**Work instruction**.
The required output is the stretch from the line containing "color: #c2410c ->" through the line containing "top: 472px ->" in the records below, unaltered and with no pictures.
*** Available data ***
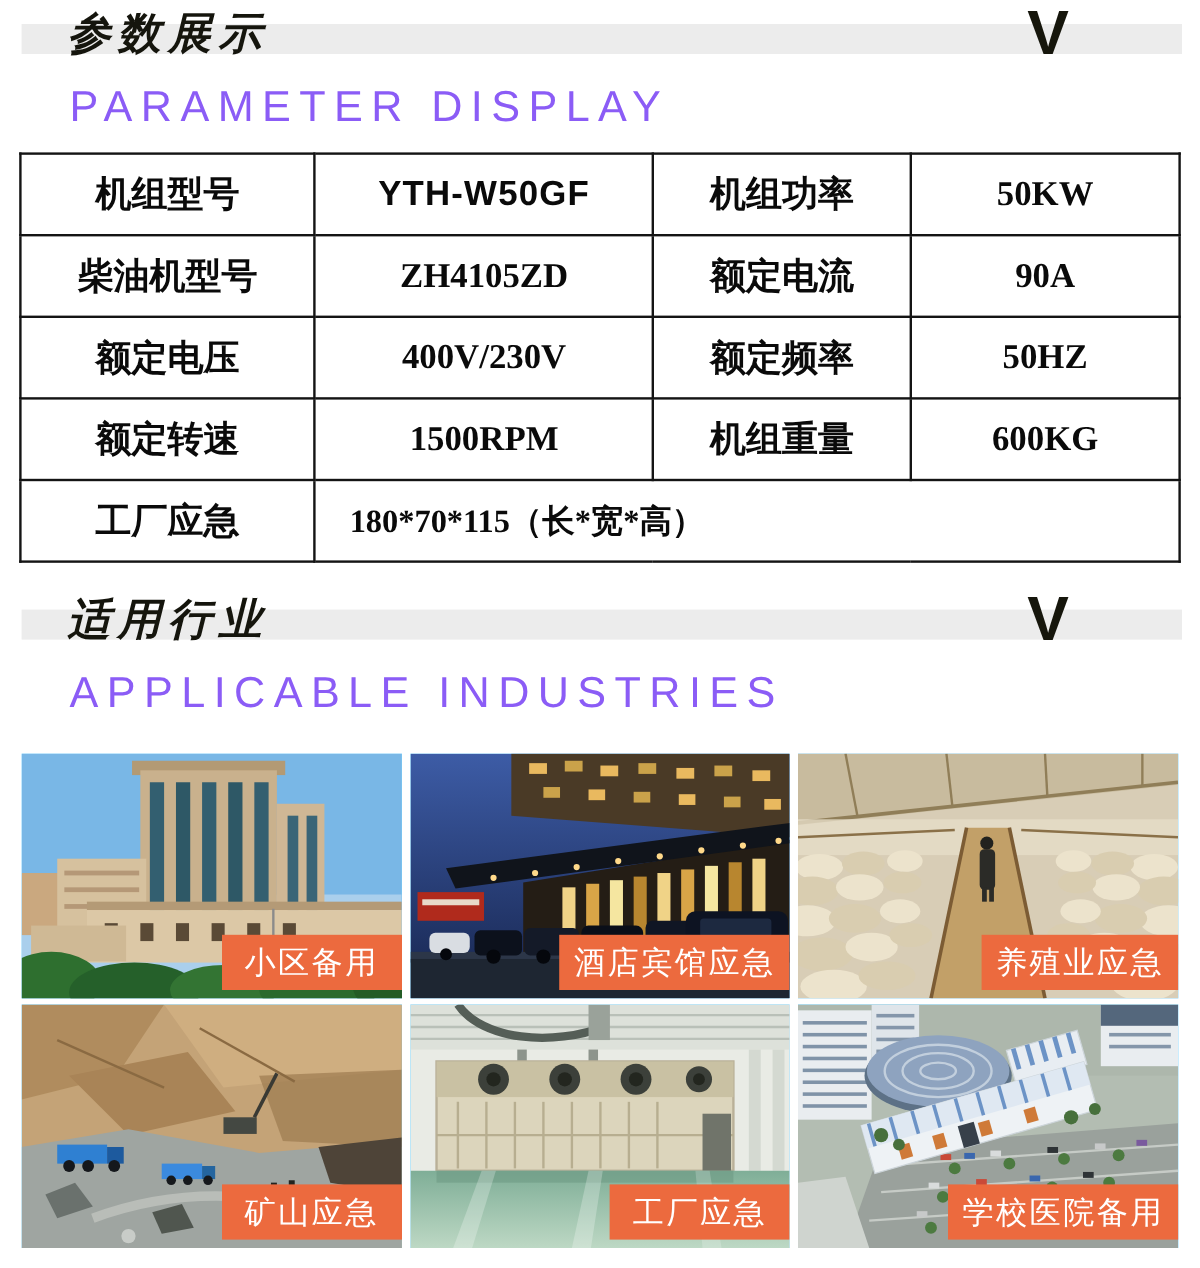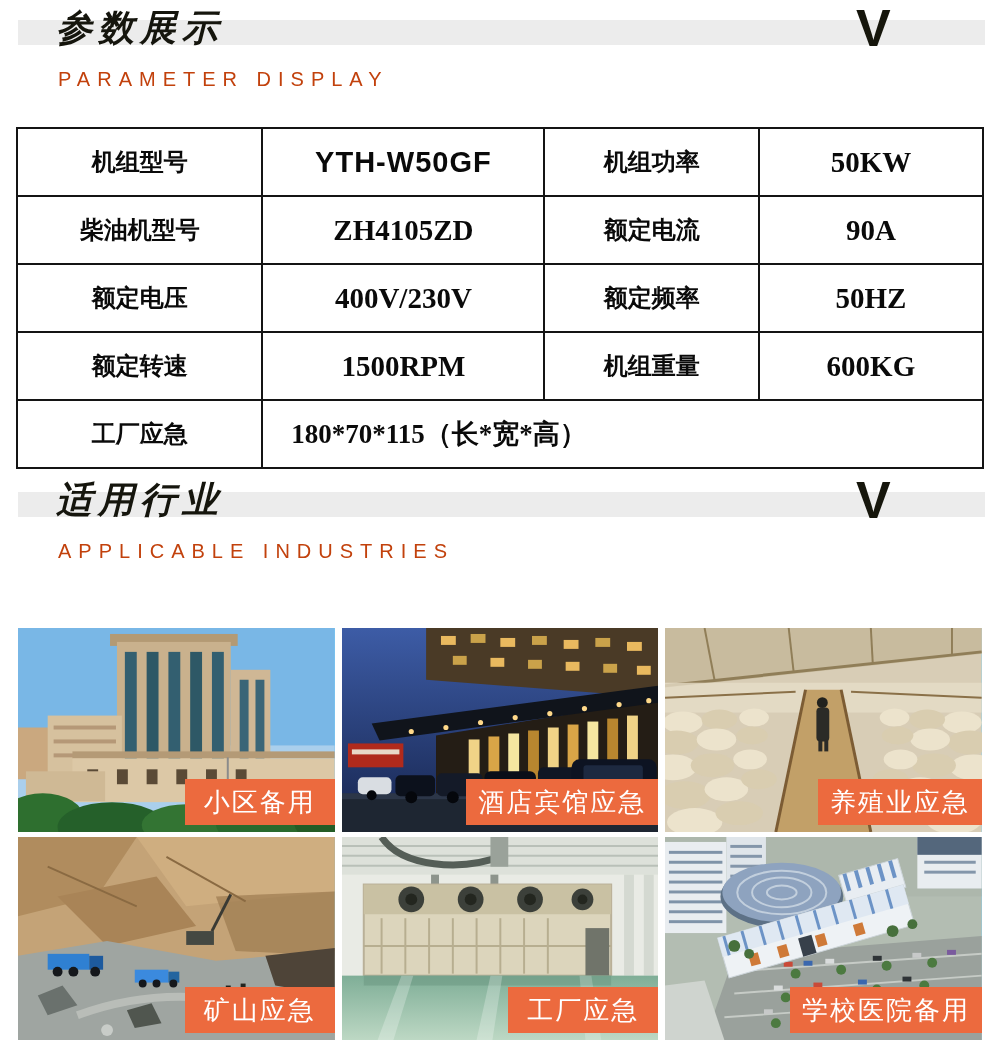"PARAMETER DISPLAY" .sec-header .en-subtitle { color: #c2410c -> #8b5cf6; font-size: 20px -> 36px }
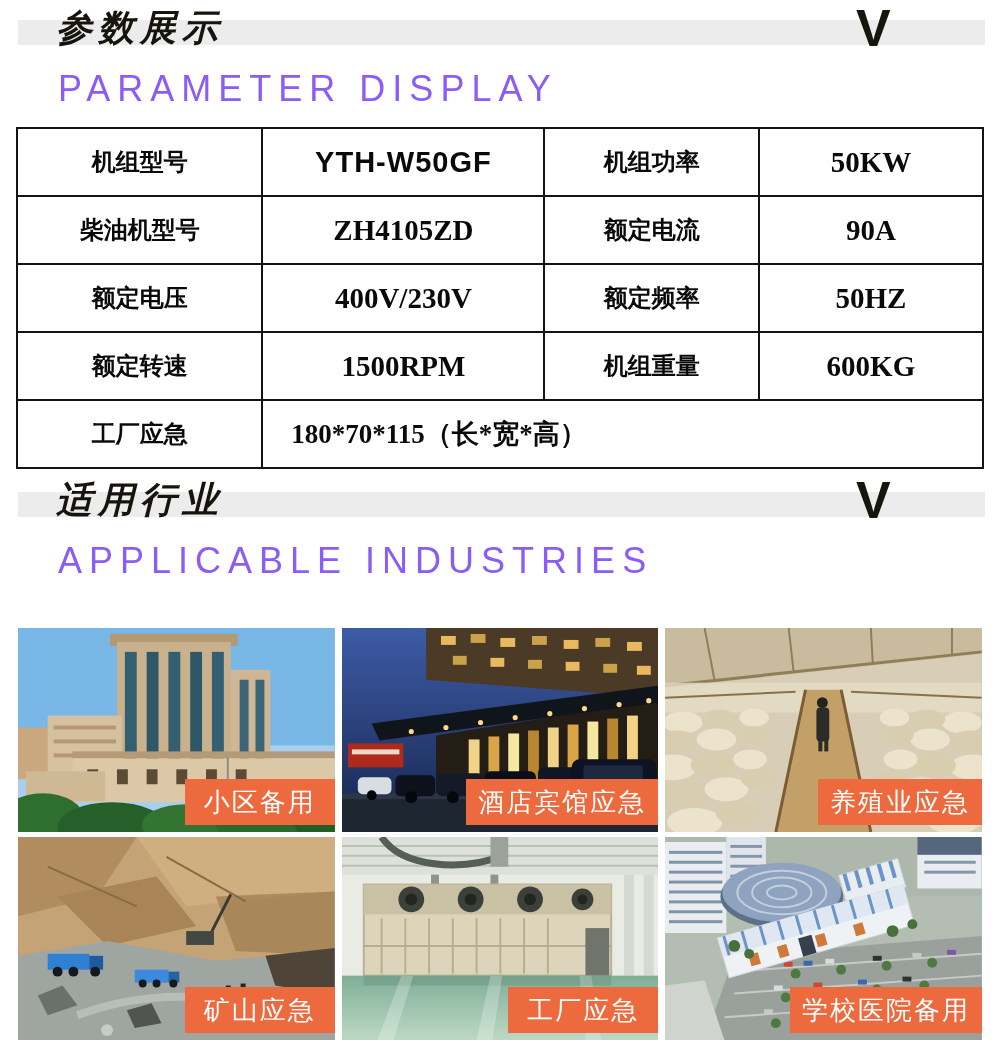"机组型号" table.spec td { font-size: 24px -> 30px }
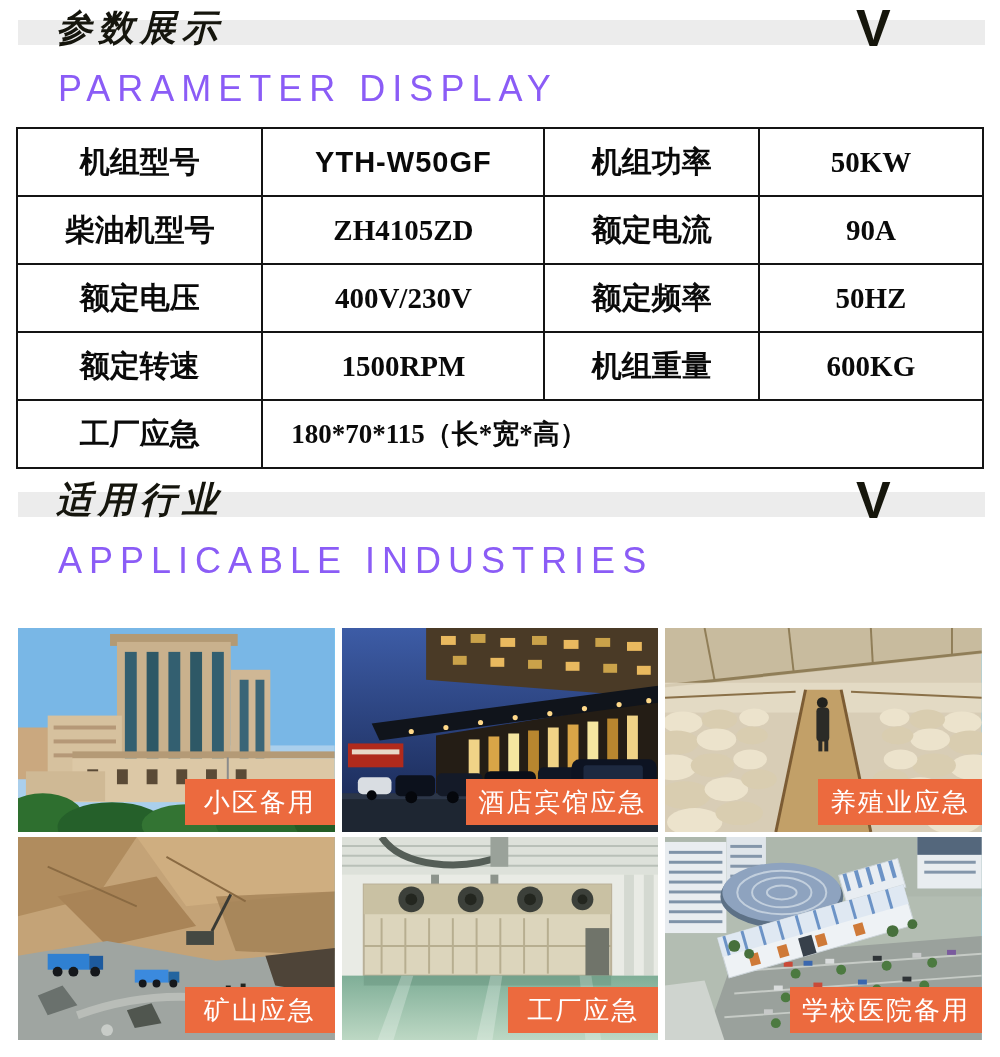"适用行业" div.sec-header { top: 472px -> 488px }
*** End of Available data ***
*** Available data ***
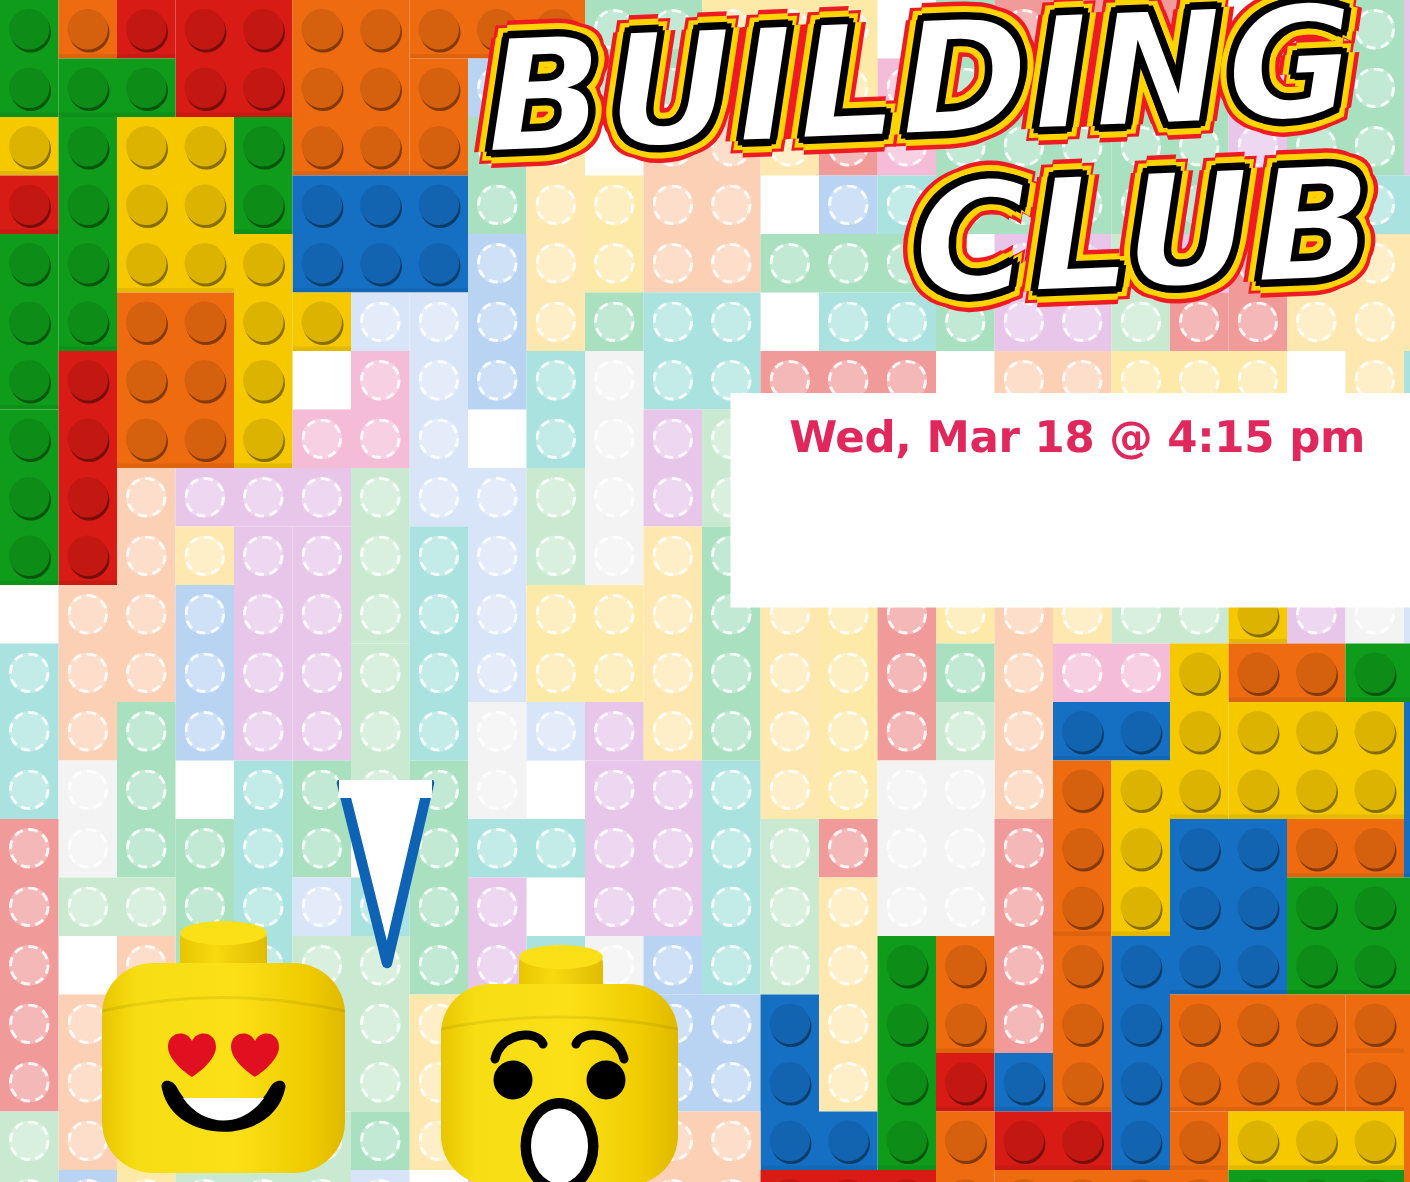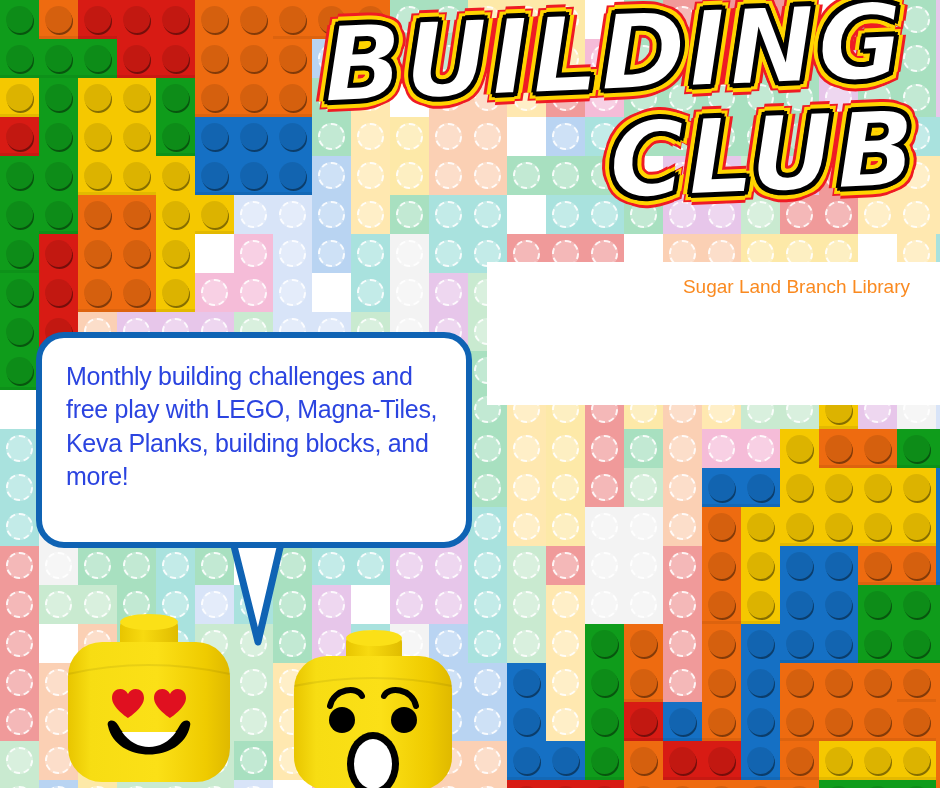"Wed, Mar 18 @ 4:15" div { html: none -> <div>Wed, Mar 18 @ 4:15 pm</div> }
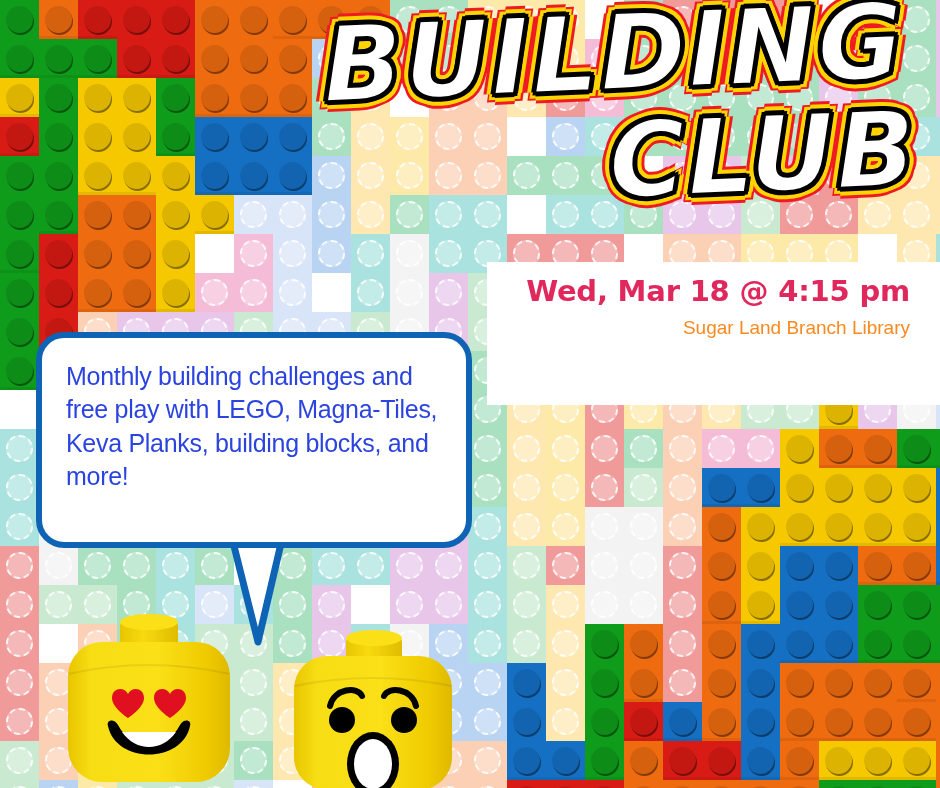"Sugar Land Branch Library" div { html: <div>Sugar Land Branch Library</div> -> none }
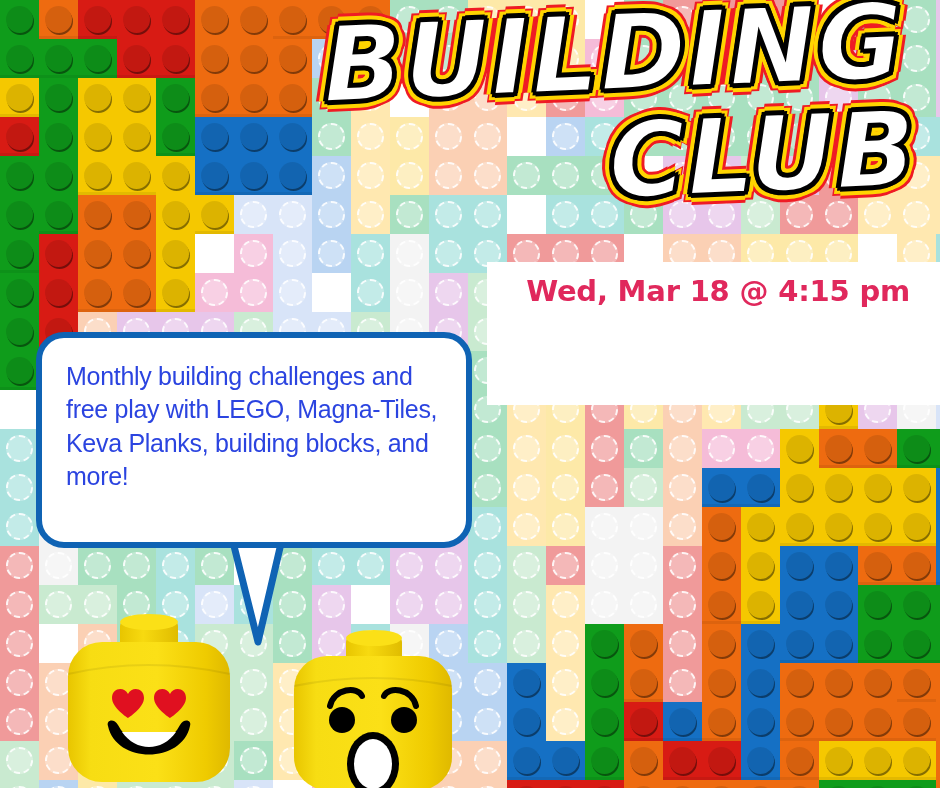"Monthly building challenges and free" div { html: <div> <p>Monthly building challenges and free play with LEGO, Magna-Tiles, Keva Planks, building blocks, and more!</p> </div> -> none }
*** End of Available data ***
**Exercise solution**.
"PARAMETER DISPLAY" .sec-header .en-subtitle { color: #c2410c -> #8b5cf6; font-size: 20px -> 36px }
"机组型号" table.spec td { font-size: 24px -> 30px }
"适用行业" div.sec-header { top: 472px -> 488px }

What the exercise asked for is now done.